Concinnia is a genus of skinks in the subfamily Sphenomorphinae.

==Taxonomy and systematics==
The genus Concinnia belongs to the Australian Sphenomorphid clade that contains other genera such as Ctenotus, Anomalopus and the Eulamprus water skinks. This genus was raised by Skinner et al.(2013) based on molecular phylogenetic analysis of mitochondrial and nuclear DNA sequences, which showed that five sampled species from the Eulamprus tenuis group formed a well supported clade with the then monotypic genera Gnypetoscincus and Nangura. Wells and Wellington (1983) coined the name Concinnia and applied it to the Eulamprus tenuis group delimited by Greer (1989).

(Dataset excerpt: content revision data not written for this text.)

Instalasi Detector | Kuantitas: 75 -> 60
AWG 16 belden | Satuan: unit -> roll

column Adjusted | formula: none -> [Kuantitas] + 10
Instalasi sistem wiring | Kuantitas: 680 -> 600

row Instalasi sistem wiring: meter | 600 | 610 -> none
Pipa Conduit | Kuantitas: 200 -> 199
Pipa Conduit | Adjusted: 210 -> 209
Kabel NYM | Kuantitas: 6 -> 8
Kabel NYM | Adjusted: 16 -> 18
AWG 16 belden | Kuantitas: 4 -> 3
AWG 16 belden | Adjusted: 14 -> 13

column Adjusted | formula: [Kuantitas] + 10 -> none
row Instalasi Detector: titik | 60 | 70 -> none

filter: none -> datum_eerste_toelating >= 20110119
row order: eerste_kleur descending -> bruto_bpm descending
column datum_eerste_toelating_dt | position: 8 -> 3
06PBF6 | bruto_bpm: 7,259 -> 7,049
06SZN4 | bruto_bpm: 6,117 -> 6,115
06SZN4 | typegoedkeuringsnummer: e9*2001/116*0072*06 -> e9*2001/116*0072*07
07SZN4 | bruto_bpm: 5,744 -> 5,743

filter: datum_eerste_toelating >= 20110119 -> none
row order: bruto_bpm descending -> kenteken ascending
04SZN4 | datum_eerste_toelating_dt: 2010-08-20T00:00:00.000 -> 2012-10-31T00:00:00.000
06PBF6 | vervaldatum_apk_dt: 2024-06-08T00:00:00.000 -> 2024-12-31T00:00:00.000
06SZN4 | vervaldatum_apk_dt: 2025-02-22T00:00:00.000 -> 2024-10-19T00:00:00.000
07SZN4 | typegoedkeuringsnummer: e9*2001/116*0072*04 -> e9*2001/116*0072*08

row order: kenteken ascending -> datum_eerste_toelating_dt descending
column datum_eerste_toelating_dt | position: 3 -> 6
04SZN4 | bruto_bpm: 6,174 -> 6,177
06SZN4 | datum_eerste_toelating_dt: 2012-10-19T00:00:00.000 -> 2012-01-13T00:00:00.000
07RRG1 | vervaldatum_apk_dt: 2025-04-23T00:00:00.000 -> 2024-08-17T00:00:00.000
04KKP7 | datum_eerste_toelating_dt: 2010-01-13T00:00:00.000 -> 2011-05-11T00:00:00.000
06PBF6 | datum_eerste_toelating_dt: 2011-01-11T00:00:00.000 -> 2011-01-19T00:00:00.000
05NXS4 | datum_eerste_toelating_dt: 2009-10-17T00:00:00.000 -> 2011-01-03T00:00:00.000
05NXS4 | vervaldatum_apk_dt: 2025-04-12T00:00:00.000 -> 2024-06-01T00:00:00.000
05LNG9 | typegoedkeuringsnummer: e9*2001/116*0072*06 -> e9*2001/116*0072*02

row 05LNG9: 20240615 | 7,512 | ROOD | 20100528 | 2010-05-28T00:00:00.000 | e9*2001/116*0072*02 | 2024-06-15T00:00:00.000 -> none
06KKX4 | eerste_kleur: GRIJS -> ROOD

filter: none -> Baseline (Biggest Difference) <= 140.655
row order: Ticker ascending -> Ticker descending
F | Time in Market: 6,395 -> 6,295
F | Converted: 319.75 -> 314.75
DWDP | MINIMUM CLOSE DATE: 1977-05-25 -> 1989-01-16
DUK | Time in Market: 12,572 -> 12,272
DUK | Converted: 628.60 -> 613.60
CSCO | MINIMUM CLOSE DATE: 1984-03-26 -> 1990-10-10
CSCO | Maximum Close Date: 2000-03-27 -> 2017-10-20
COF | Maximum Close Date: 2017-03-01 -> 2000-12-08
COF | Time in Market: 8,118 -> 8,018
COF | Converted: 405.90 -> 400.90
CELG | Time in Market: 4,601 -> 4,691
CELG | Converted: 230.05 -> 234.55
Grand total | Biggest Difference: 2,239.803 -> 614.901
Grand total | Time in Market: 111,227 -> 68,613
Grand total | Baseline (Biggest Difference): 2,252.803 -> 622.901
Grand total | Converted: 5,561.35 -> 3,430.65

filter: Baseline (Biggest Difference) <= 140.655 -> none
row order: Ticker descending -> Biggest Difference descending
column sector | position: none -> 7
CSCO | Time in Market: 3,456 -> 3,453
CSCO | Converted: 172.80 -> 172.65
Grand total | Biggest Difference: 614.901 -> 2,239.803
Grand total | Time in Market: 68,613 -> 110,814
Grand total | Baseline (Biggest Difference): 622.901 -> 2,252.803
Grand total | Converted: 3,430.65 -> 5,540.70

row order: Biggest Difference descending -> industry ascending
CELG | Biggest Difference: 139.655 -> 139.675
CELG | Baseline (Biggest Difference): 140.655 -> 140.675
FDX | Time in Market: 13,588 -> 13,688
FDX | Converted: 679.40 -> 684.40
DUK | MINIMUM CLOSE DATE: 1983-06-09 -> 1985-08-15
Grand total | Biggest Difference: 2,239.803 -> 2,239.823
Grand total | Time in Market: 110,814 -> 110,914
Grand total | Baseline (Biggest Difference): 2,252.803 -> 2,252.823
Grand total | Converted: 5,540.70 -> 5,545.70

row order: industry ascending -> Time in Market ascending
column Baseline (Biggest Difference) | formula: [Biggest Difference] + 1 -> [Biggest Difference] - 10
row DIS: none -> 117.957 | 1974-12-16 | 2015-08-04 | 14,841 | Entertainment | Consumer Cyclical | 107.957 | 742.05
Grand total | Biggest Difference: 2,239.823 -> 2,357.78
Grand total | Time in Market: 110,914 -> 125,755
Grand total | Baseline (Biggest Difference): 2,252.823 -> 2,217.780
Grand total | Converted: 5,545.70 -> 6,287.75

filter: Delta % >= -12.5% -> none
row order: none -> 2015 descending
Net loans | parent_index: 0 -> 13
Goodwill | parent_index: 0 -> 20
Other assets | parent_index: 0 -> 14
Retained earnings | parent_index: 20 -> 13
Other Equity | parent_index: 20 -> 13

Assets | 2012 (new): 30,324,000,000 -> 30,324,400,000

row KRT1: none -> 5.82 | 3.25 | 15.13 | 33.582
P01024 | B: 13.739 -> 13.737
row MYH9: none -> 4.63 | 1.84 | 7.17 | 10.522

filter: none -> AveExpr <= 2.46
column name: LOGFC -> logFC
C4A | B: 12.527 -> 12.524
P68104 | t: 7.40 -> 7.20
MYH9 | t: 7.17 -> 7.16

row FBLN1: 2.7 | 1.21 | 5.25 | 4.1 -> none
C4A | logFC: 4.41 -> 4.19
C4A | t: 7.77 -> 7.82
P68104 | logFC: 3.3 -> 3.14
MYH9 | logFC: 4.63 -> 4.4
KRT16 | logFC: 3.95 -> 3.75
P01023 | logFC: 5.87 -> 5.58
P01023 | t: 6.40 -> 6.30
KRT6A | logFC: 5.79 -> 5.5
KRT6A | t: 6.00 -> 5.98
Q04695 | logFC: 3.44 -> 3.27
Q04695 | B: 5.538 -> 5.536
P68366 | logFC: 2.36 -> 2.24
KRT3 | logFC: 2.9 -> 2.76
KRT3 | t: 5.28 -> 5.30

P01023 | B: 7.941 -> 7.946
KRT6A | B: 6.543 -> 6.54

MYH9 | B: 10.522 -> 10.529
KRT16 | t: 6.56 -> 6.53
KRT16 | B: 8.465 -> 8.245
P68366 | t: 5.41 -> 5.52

Although this tenuis group may form a clade it did not receive strong support in molecular phylogenetic analyses, with C. amplus and C. frerei forming deep lineages of uncertain position relative to C. queenslandiae and C. spinosus. Consequently, Skinner et al. (2013) united the well supported broader clade, including Gnypetoscincus and Nangura in Concinnia, including C. frerei and C. sokosoma based on the work of O'Connor and Moritz (2003). Skinner et al. (2013) further restricted the genus Eulamprus to the water skinks assigned by Greer (1989) to the Eulamprus quoyii group and created two new genera, Silvascincus for species in Greer's (1989) Eulamprus murrayi group (including E. murrayi and E. tryoni), and Tumbunascincus for Eulamprus luteilateralis.

==Species==
There are currently 7 recognized species:
- Concinnia ampla Covacevich & McDonald, 1980 – lemon-barred forest-skink
- Concinnia brachyosoma (Lönnberg and Andersson, 1915) – northern barsided skink
- Concinnia frerei Greer, 1992 – stout barsided skink
- Concinnia martini Wells & Wellington, 1983 – dark barsided skink
- Concinnia sokosoma Greer, 1992 – stout barsided skink
- Concinnia tenuis (Gray, 1831) bar-sided forest-skink, barred-sided skink
- Concinnia tigrina (De Vis, 1888) – yellow-blotched forest-skink, rainforest water-skink

Hinulia elegans, described by Gray in 1838, is an unidentified lygosomine that may be Concinnia tenuis.